**Your objective**
Find each line in the records below that contains the word "decoration", and copy it out.
--- The data Enclosed Below ---
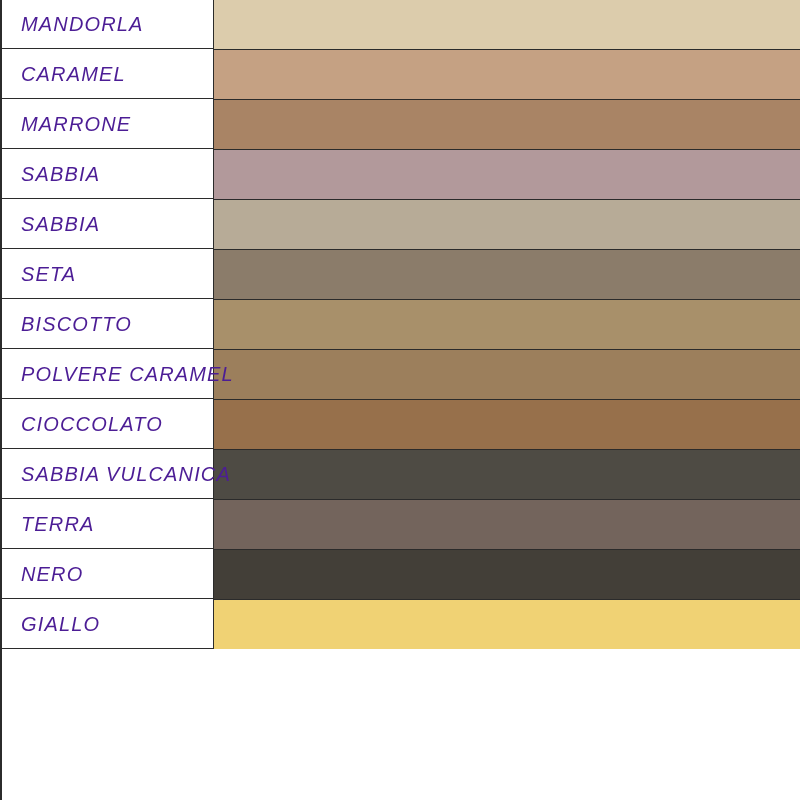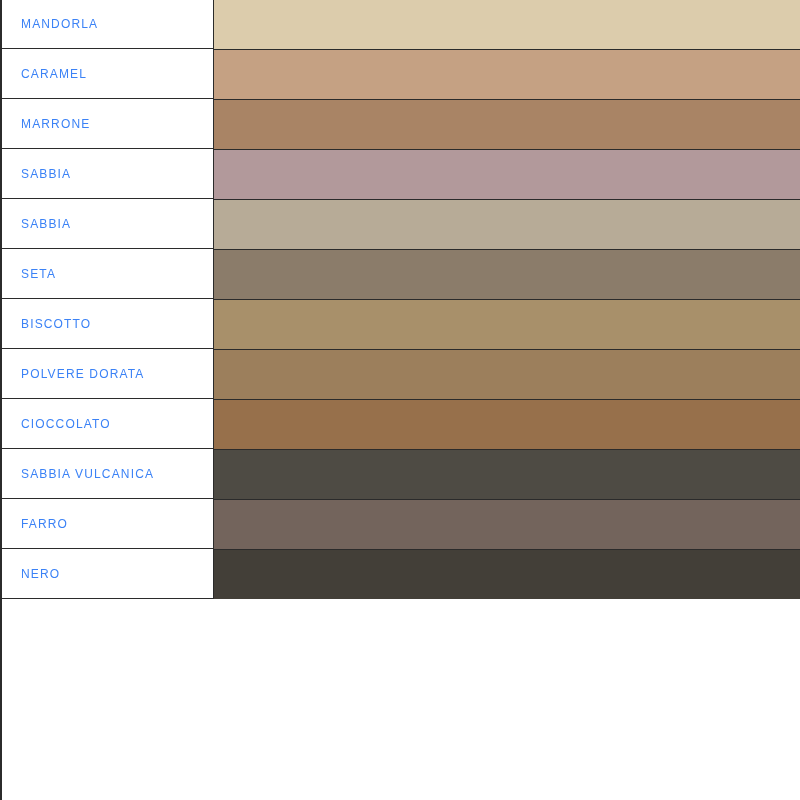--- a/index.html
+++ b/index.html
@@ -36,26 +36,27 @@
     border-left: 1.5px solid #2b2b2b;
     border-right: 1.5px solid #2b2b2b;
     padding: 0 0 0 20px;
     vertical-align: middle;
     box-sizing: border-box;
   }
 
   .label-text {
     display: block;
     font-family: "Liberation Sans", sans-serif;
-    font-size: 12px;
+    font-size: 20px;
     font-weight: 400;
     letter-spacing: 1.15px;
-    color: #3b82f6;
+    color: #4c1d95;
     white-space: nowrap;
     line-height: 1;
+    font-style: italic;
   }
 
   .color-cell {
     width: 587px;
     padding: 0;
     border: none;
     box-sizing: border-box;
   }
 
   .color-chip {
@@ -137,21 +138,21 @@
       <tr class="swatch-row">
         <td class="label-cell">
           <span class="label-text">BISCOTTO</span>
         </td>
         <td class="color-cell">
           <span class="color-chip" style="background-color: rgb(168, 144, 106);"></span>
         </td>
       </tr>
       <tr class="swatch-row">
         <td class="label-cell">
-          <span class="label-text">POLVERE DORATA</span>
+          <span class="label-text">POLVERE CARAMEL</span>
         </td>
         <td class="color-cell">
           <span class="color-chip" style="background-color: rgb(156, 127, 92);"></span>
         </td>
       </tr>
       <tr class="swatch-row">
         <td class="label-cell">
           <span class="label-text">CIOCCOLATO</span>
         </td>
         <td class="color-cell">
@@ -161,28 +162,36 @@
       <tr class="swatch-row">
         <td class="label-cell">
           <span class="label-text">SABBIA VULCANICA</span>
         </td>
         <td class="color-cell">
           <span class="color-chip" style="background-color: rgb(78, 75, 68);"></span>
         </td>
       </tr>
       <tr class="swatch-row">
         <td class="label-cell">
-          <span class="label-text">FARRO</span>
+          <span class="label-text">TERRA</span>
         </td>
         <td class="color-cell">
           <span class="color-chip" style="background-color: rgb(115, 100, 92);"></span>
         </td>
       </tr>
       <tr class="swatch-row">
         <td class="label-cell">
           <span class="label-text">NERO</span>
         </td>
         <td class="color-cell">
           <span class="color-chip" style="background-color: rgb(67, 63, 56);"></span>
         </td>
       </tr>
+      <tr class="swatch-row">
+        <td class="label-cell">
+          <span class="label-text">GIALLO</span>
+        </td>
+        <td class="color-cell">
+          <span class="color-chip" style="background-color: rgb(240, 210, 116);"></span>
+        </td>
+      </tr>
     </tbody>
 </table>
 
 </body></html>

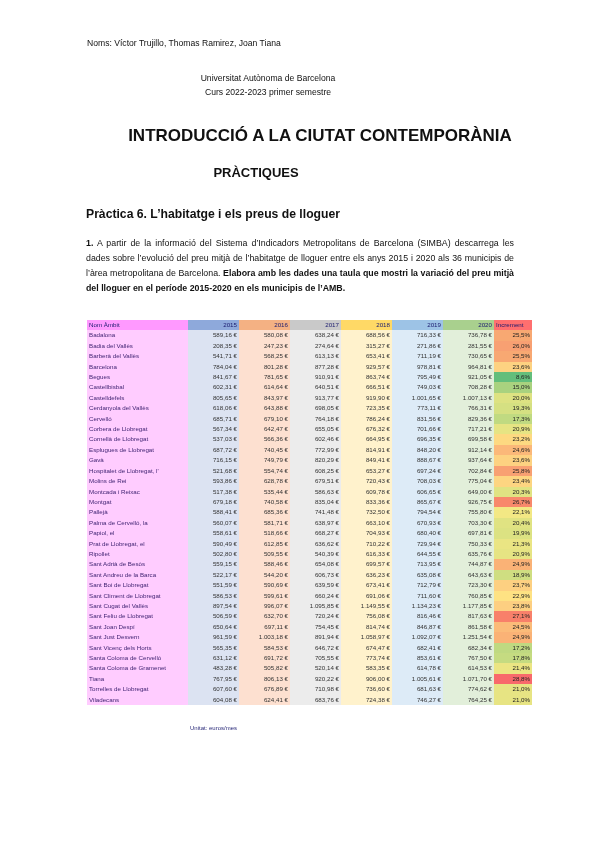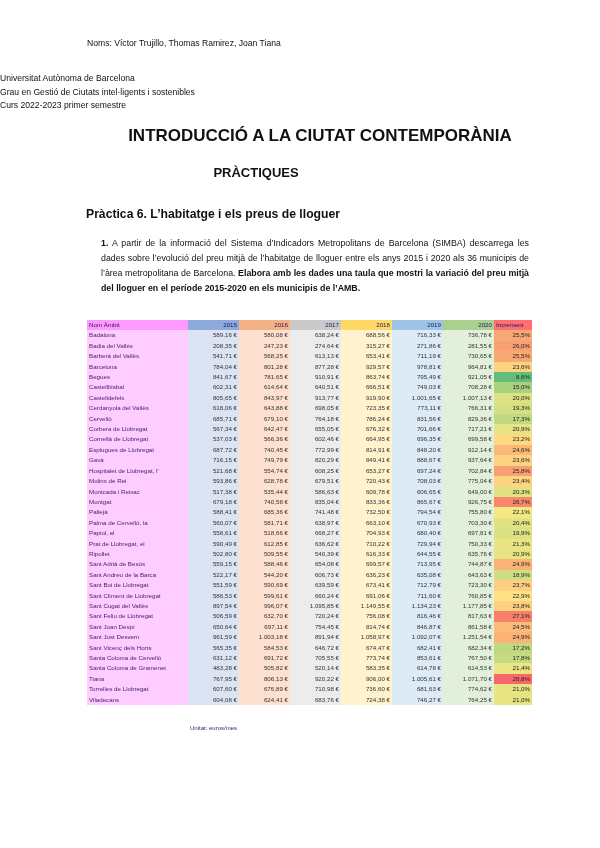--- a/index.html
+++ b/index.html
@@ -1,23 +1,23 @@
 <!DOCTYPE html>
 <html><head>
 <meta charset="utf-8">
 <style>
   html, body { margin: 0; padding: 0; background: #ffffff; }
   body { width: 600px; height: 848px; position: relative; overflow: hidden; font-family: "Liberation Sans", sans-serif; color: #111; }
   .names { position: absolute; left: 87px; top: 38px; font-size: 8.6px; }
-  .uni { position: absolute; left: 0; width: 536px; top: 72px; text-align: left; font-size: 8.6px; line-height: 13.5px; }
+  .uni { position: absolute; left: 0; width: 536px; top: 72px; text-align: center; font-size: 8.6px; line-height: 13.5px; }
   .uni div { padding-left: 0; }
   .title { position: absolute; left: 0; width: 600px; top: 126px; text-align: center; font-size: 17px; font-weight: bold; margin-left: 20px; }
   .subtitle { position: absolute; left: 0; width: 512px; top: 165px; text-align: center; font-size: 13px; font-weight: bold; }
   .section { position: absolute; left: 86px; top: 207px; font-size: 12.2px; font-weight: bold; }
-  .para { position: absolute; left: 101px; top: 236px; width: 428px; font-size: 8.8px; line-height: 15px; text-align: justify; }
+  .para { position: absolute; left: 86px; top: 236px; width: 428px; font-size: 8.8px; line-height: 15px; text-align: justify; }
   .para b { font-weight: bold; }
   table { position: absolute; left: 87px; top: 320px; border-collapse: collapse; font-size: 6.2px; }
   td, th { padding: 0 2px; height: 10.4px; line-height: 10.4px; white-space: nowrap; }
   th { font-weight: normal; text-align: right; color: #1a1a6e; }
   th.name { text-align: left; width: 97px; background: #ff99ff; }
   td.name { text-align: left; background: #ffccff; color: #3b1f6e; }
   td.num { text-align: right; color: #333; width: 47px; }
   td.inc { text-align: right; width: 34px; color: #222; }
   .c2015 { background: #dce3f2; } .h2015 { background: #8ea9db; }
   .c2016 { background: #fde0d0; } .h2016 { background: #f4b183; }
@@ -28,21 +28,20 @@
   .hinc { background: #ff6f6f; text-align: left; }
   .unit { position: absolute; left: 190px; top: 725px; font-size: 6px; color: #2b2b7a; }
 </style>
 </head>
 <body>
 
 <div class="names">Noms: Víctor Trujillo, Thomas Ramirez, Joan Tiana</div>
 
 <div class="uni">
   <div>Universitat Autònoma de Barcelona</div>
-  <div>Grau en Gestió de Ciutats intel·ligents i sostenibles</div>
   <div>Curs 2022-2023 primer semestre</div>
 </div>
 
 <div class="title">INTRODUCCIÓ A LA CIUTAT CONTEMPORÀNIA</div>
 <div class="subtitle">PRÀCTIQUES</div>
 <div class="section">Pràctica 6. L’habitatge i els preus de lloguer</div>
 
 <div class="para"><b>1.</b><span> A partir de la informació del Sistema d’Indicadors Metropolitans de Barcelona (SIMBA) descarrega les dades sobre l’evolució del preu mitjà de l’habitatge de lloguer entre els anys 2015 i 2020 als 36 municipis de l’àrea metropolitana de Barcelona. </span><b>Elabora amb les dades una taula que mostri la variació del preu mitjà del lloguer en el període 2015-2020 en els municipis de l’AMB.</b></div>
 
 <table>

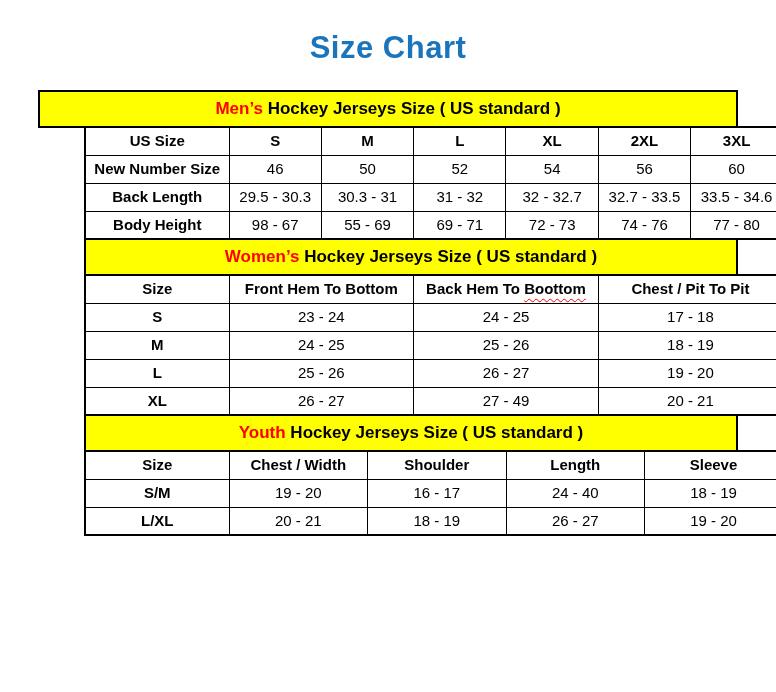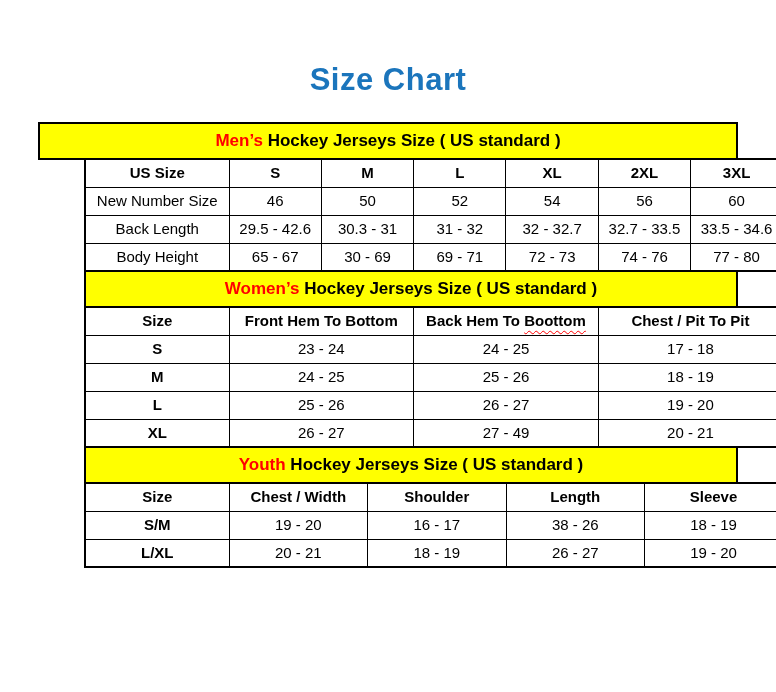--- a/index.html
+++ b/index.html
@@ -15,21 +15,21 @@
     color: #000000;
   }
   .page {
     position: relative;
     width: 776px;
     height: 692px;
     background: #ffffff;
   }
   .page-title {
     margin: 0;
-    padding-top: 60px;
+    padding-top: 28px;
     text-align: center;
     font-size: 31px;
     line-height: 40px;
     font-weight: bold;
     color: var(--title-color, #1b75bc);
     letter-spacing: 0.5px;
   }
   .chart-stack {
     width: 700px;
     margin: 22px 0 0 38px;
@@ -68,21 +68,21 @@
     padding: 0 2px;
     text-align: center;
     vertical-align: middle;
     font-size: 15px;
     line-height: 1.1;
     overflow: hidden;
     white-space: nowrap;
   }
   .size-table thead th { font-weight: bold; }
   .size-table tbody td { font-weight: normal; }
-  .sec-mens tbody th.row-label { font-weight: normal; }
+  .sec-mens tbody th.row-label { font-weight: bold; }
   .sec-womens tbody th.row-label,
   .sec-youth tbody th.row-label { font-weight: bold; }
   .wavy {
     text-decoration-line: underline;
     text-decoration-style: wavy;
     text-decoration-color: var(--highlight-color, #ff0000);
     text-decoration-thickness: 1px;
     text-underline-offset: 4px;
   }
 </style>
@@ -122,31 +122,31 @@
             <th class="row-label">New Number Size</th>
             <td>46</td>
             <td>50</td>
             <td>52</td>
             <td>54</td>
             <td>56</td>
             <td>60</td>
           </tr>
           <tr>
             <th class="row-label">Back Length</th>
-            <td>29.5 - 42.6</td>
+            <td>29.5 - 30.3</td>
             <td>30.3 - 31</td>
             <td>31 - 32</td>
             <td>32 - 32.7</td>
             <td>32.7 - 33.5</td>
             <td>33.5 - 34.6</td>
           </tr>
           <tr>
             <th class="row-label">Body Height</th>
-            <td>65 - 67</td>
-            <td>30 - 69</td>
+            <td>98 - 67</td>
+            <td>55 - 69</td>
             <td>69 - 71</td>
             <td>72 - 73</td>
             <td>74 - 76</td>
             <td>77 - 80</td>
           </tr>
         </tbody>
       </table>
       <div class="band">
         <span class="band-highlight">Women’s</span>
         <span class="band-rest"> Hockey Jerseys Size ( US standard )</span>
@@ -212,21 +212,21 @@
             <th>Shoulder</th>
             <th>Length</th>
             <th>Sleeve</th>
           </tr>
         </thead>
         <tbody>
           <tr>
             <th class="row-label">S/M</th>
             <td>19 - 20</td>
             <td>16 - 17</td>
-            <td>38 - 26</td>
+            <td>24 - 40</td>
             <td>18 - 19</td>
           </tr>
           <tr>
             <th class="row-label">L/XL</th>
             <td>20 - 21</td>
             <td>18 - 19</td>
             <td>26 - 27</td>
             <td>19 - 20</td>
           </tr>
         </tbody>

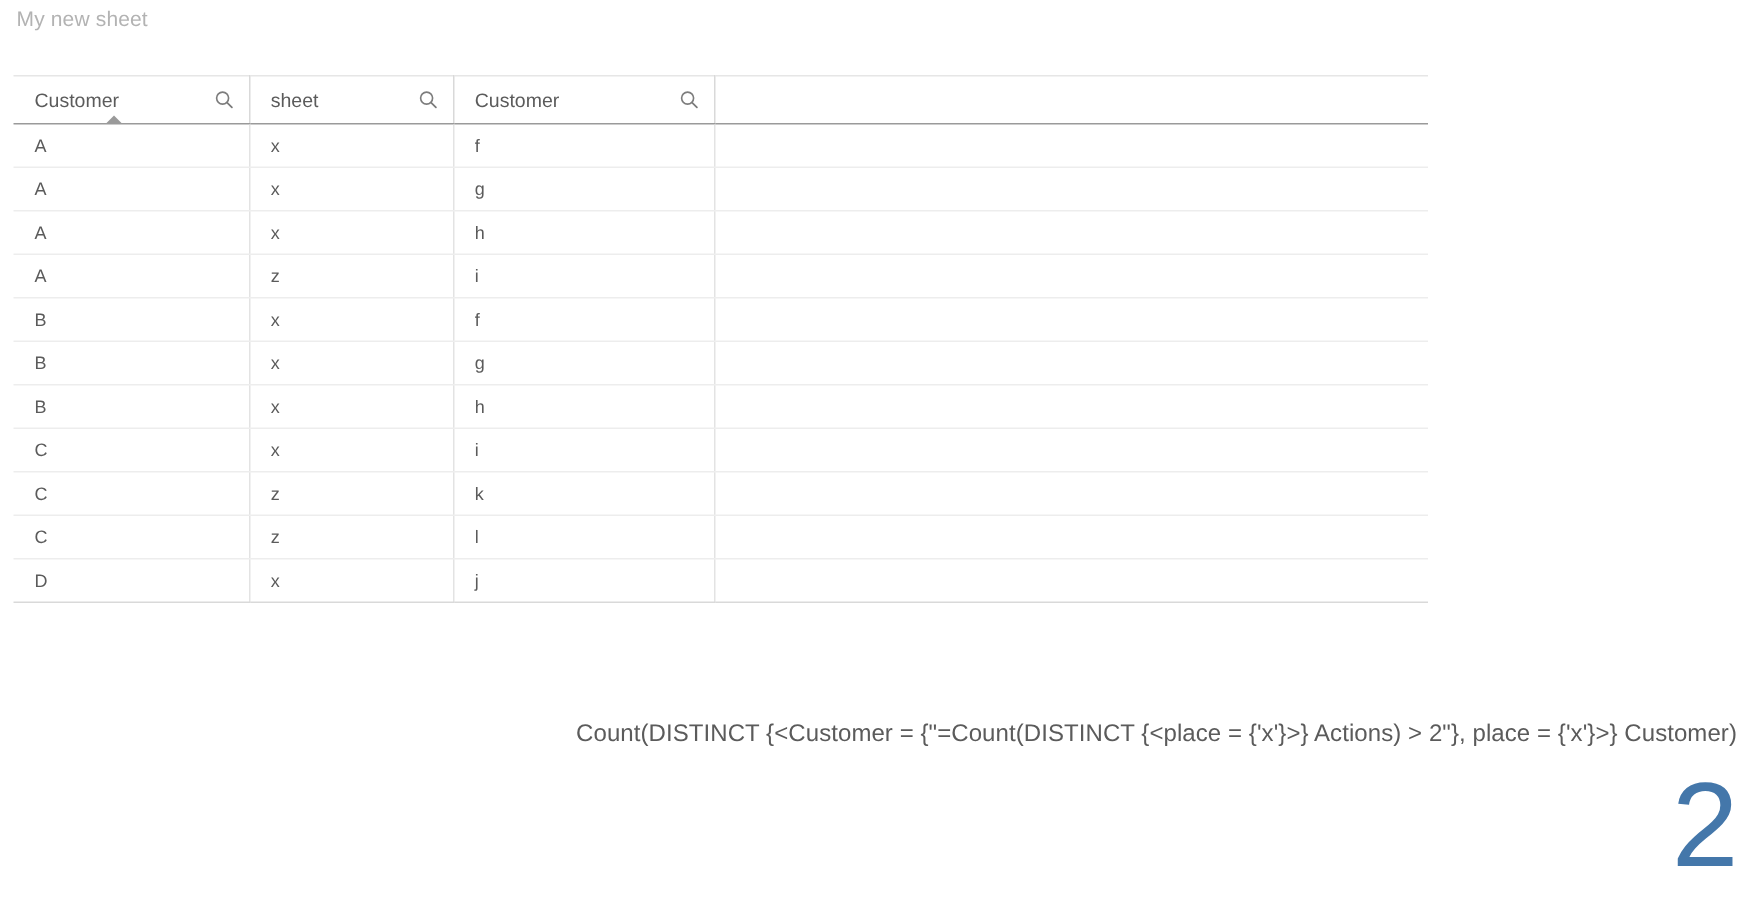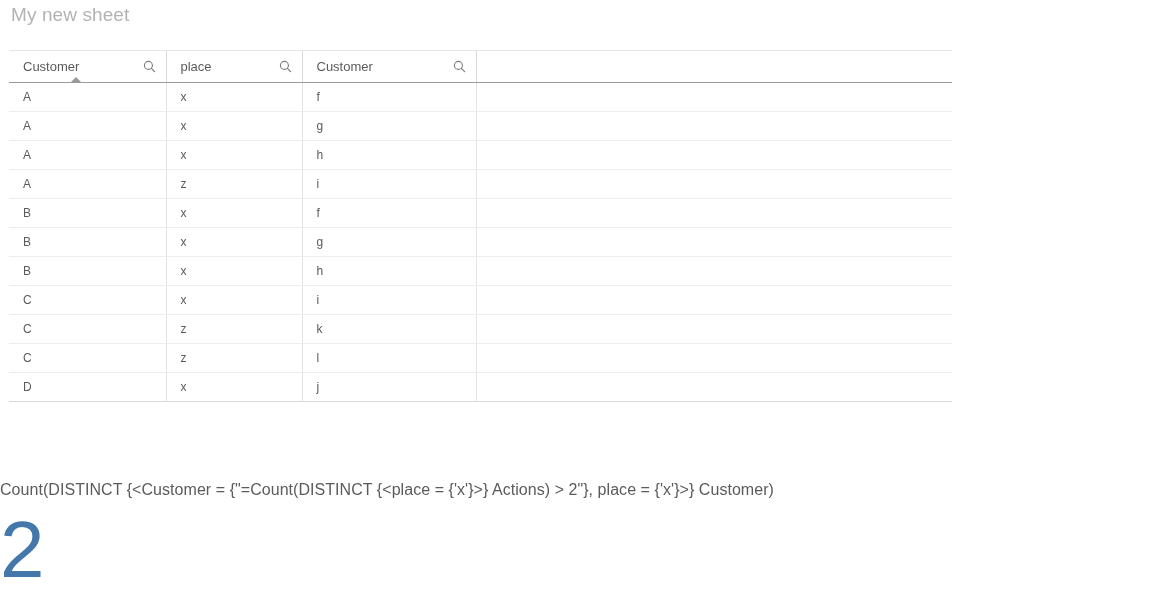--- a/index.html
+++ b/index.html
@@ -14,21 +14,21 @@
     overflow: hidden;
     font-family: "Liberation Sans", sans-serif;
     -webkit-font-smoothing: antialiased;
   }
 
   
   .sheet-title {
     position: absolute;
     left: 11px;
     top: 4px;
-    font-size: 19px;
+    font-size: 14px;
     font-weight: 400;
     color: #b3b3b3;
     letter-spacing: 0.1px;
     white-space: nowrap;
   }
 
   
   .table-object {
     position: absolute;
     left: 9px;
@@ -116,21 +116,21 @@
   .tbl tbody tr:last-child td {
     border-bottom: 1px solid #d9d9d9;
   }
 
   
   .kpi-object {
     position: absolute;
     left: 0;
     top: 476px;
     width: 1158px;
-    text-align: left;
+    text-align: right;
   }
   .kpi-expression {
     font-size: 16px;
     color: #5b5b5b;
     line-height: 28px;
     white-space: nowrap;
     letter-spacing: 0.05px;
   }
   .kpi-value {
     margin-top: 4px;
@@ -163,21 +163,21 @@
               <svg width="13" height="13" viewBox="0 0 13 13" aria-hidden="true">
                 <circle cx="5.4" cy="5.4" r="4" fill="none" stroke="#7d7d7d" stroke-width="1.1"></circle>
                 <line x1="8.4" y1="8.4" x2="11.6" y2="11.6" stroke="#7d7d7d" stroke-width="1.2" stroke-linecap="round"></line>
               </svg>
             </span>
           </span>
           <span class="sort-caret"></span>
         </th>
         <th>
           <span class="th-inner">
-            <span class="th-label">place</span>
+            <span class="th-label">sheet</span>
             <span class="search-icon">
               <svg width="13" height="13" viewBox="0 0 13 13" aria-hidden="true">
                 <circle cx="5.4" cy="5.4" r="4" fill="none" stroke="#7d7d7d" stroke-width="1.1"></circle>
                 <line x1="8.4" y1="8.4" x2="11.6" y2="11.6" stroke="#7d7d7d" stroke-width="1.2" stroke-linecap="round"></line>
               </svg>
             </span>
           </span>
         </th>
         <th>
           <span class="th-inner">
--- End of Enclosed The data ---
**Written solution**
     text-decoration-line: underline;
     text-decoration-style: wavy;
     text-decoration-color: var(--highlight-color, #ff0000);
     text-decoration-thickness: 1px;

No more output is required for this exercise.